Porque el único recurso limitado, realmente limitado, es el tiempo. Y la atención se mide en tiempo.
Wu propuso "un proyecto de recuperación humana". Como una especie en extinción, la conciencia y el espacio mental son "las fuentes humanas vitales que hay que proteger en el próximo siglo". Pone como ejemplos la planificación del tiempo de manera tal que lo haya libre de conectividad: los "shabats digitales". Y también la re-santificación de espacios como la oficina y la escuela, "cualquier lugar donde se supone que tenemos que interactuar o lograr algo que requiere un nivel serio de concentración".
Pero nada es tan fácil. "Inclusive por un fin de semana puede ser doloroso resistirse a los hábitos profundamente arraigados": mirar el correo electrónico, circular por las redes sociales; navegar por sitios de noticias.
Sugirió que su lector pensara en algo simple: sean cuales sean los objetivos que uno tiene en la vida, en general los de los comerciantes de la atención son otros.

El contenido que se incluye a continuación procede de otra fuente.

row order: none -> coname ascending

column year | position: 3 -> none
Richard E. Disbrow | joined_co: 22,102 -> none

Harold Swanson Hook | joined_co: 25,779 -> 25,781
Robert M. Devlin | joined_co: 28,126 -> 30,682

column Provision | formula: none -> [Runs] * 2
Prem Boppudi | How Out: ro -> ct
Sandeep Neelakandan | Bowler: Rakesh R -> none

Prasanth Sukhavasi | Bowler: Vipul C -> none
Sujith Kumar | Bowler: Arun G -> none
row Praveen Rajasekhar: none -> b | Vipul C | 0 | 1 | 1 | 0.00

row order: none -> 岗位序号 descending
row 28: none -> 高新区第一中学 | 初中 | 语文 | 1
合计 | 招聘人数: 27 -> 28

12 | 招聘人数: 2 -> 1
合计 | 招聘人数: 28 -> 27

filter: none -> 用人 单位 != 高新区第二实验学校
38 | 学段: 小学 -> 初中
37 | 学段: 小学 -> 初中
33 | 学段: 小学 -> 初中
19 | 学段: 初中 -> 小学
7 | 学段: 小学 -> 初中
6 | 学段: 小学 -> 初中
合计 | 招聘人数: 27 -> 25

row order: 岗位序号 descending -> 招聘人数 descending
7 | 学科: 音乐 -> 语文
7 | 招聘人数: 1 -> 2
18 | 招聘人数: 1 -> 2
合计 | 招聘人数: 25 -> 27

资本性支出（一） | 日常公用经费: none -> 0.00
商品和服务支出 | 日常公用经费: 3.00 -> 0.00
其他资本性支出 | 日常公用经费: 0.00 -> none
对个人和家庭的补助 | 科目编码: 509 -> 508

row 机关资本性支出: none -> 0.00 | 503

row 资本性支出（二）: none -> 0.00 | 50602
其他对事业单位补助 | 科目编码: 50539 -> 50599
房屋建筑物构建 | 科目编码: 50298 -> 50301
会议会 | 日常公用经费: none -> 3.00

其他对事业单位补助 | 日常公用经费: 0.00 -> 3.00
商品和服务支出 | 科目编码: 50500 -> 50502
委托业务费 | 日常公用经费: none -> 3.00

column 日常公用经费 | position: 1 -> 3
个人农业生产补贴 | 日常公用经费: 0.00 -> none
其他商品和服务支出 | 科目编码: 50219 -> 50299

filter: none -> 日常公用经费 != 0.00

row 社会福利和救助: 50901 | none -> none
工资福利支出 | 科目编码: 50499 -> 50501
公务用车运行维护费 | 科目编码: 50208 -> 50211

Uno puede prestar atención a los hijos o una publicidad; pasar tiempo con la pareja o en internet; estudiar o surfear los canales. Todo a la vez no se da.
También planteó preguntas menos individuales: "¿Cuáles son los costos sociales cuando toda la población está condicionada a pasar tanto tiempo de su vida consciente no concentrada y atenta sino en una suerte de conciencia fragmentaria sujeta a la interrupción constante?". Sobre todo porque esa falta de atención se da por una industria que no siempre es rentable, y que así afecta a todas las demás.
"William James, la fuente del pragmatismo, vivió y murió antes de que floreciera la industria de la atención y sostuvo que nuestra experiencia de vida al final de cuentas equivale a aquello a lo cual le hayamos prestado atención". Qué vida se vive: ni más ni menos eso se dirime en la constante utilización de datos que las nuevas tecnologías toman de las personas para orientarlas en distintas direcciones. "Si deseamos un futuro que evite la esclavitud bajo el estado de propaganda y la narcosis de la cultura del consumo y la celebridad, debemos reconocer que nuestra atención es preciosa y decidir que no la abandonaremos tan barata o irreflexivamente como hacemos con tanta frecuencia", concluyó.